Benchmarks & Performance
Higher-Kinded-J ships with a comprehensive JMH benchmark suite in the hkj-benchmarks module. These benchmarks measure the real cost of the library's abstractions so you can make informed decisions about where and when to use them.
- What the benchmark suite covers and how it is organised
- How to run benchmarks: all, per-type, with GC profiling
- How to interpret results and spot regressions
- What performance characteristics to expect from each type
"Measure. Don't guess." — Kirk Pepperdine, Java performance expert
Why Benchmarks Matter
Functional abstractions wrap values. Wrapping has a cost. The question is never "is there overhead?" — there always is — but "does the overhead matter for my workload?" The benchmark suite answers that question with data rather than intuition.
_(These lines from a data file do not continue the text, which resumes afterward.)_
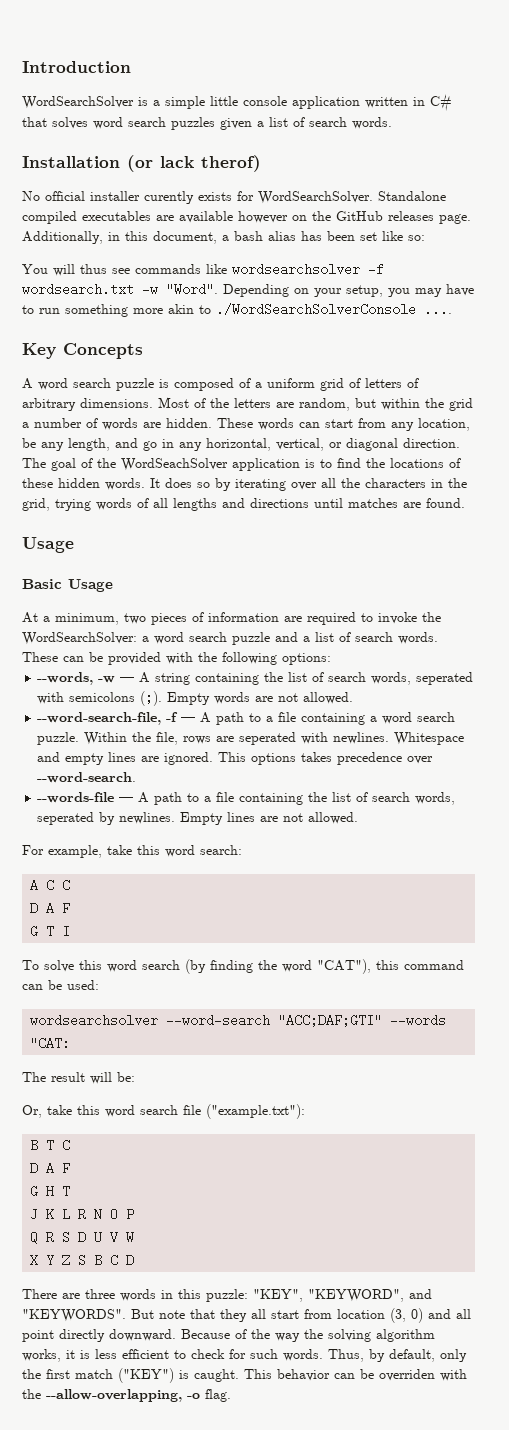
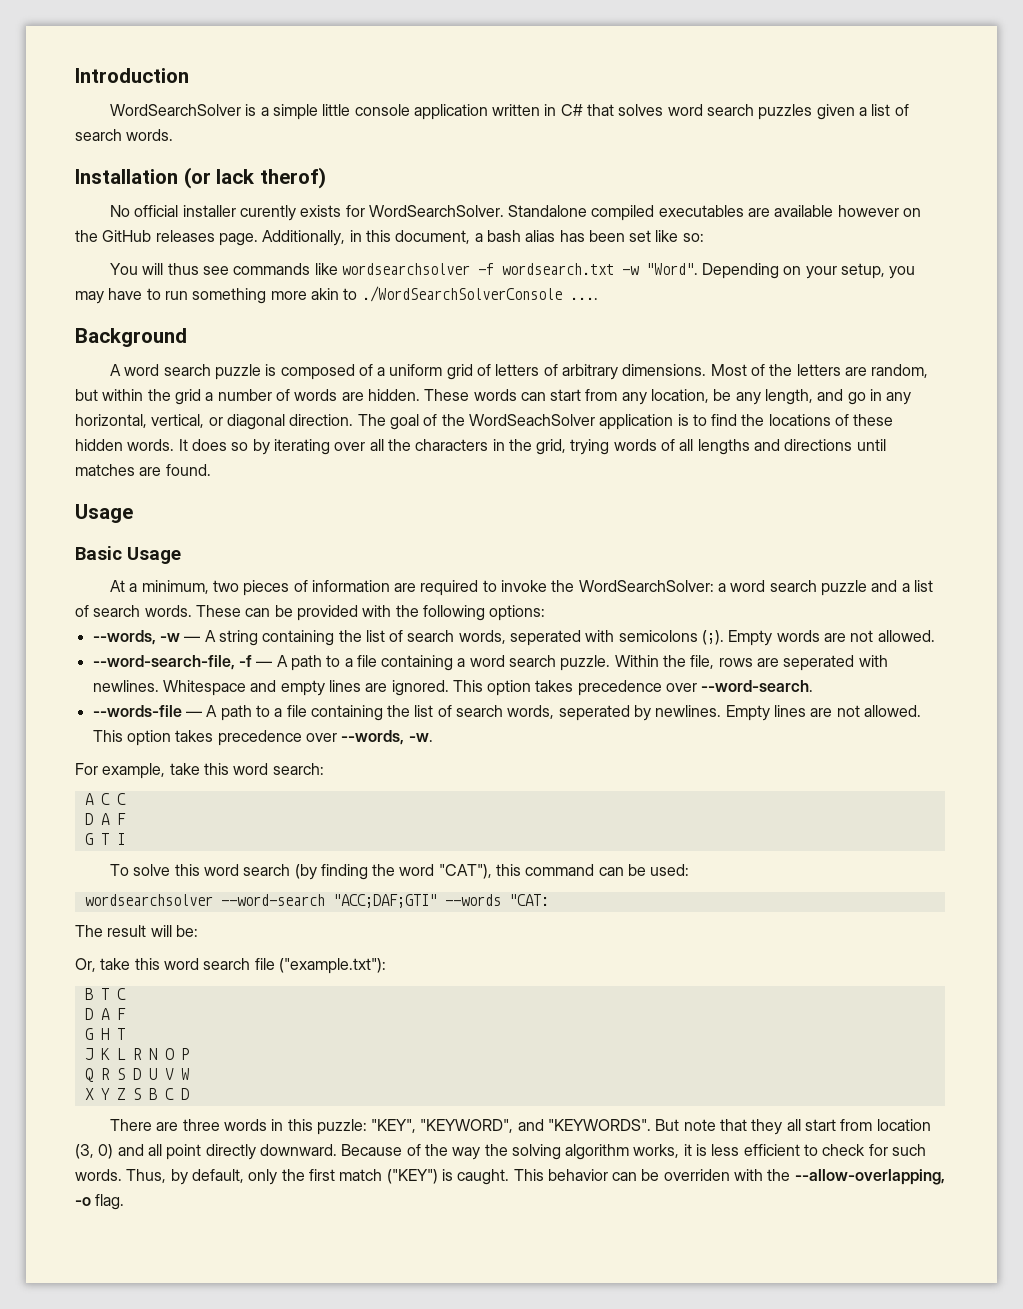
[22,343,143,359] Key Concepts -> [75,328,187,347] Background
[251,753,297,765] options -> [487,680,532,696] option
(359, 818) none -> [92,730,433,746] This option takes precedence over --words, -w.

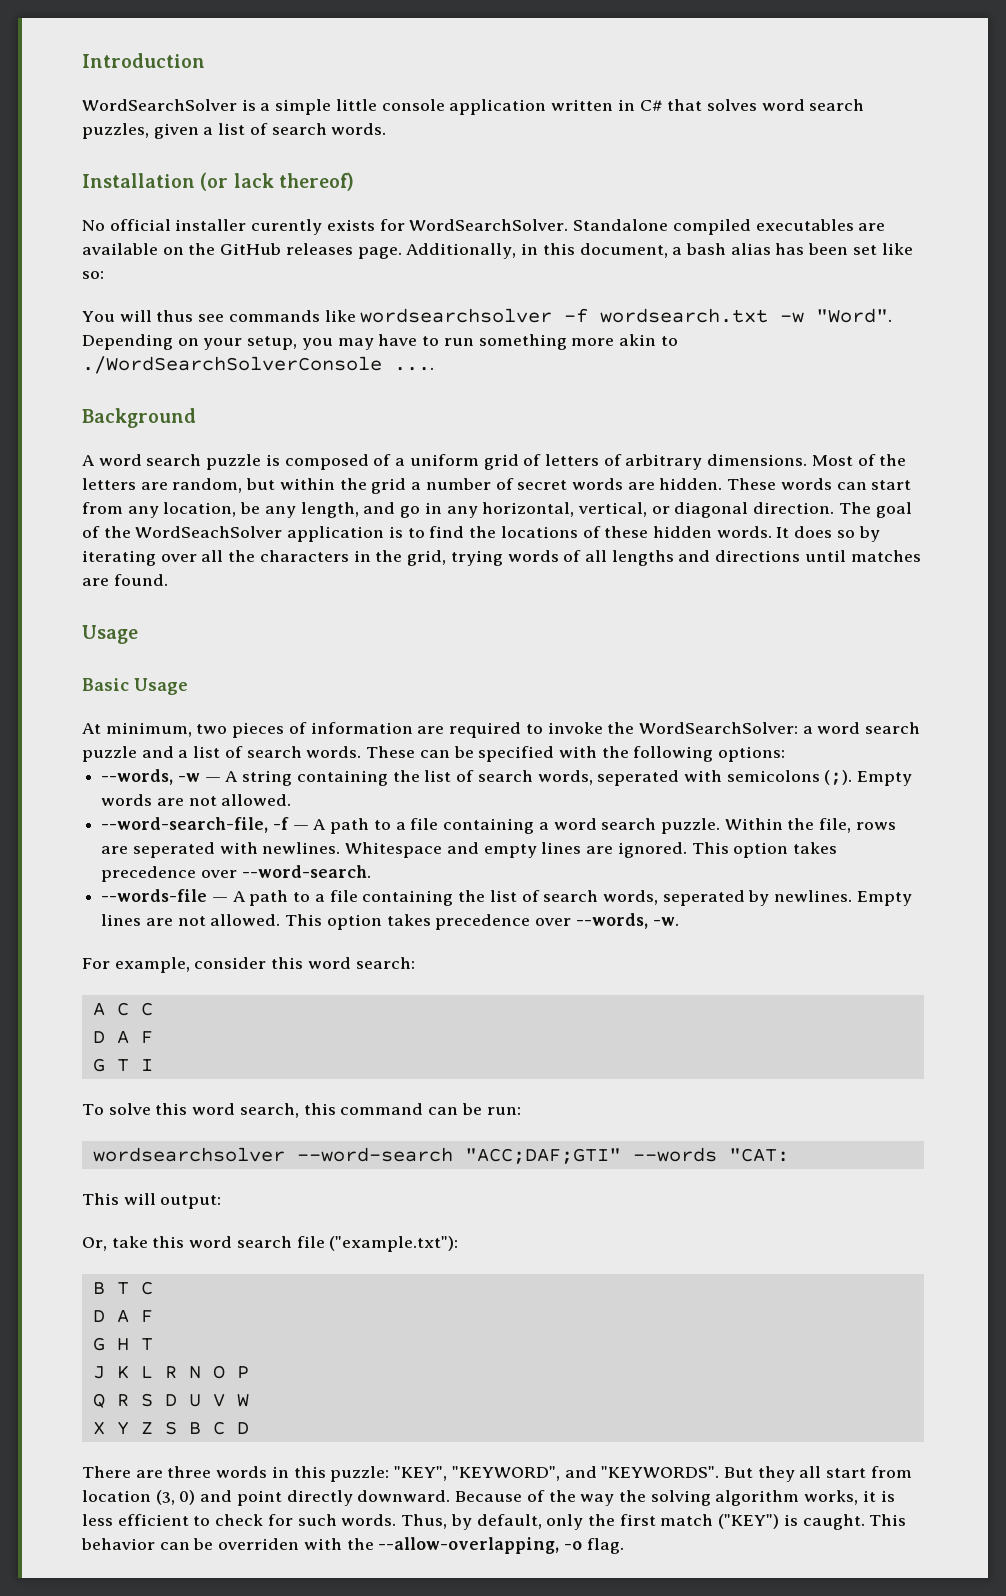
[758,104,813,120] puzzles -> [82,123,149,139] puzzles,
[259,167,326,189] therof) -> [278,172,354,191] thereof)
[837,205,899,217] however -> (158, 249) none
(290, 395) none -> [517,480,568,490] secret
[129,583,138,592] a -> (101, 728) none
[296,605,358,621] provided -> [478,746,555,762] specified
[169,763,200,775] take -> [194,957,267,969] consider
[243,864,492,880] search (by finding the word "CAT"), -> [239,1103,299,1118] search,
[650,864,690,876] used: -> [486,1107,521,1115] run:
[75,925,198,937] The result will be: -> [82,1193,222,1209] This will output:
[683,1119,748,1131] note that -> (753, 1472) none
[147,1144,162,1156] all -> (233, 1496) none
The suite is designed around three principles:
- Honesty — measure real abstraction costs, not contrived best cases
- Comparability — include raw Java baselines alongside library operations
- Actionability — organise results so regressions are immediately visible
What Is Measured
The hkj-benchmarks module contains 19 benchmark classes covering every major type in the library:
Core Types
| Benchmark | Type | What It Tells You |
|---|---|---|
EitherBenchmark | Either<L,R> | Instance reuse on the Left track, short-circuit efficiency |
MaybeBenchmark | Maybe<A> | Instance reuse on Nothing, nullable interop cost |
TrampolineBenchmark | Trampoline<A> | Stack-safe recursion overhead vs naive recursion |
FreeBenchmark | Free<F,A> | Free monad interpretation cost |
Effect Types
| Benchmark | Type | What It Tells You |
|---|---|---|
IOBenchmark | IO<A> | Lazy construction and platform thread execution |
VTaskBenchmark | VTask<A> | Virtual thread execution, map/flatMap chains |
VStreamBenchmark | VStream<A> | Pull-based stream construction, combinator pipelines, parallel ops, chunking, Java Stream comparison |
VTaskParBenchmark | Par combinators | Parallel zip, all, race, traverse via StructuredTaskScope |
ScopeBenchmark | Scope, Resource | Scope joiner strategies (allSucceed, anySucceed, accumulating), Resource bracket overhead |
Effect Path Wrappers
| Benchmark | Type | What It Tells You |
|---|---|---|
VTaskPathBenchmark | VTaskPath<A> | Wrapper overhead on top of VTask |
IOPathBenchmark | IOPath<A> | Wrapper overhead on top of IO |
ForPathVTaskBenchmark | ForPath with VTask | For-comprehension tuple allocation cost |
Comparisons
| Benchmark | What It Compares |
|---|---|
VTaskVsIOBenchmark | Virtual threads vs platform threads |
VTaskVsPlatformThreadsBenchmark | VTask vs ExecutorService at scale |
VTaskPathVsIOPathBenchmark | Path wrapper costs across effect types |
AbstractionOverheadBenchmark | HKJ abstractions vs raw Java |
ConcurrencyScalingBenchmark | Thread scaling under concurrent load |
MemoryFootprintBenchmark | Allocation rates for VTask, IO, CompletableFuture |
Running Benchmarks
All Benchmarks
./gradlew :hkj-benchmarks:jmh
A Single Benchmark Class
./gradlew :hkj-benchmarks:jmh --includes=".*VStreamBenchmark.*"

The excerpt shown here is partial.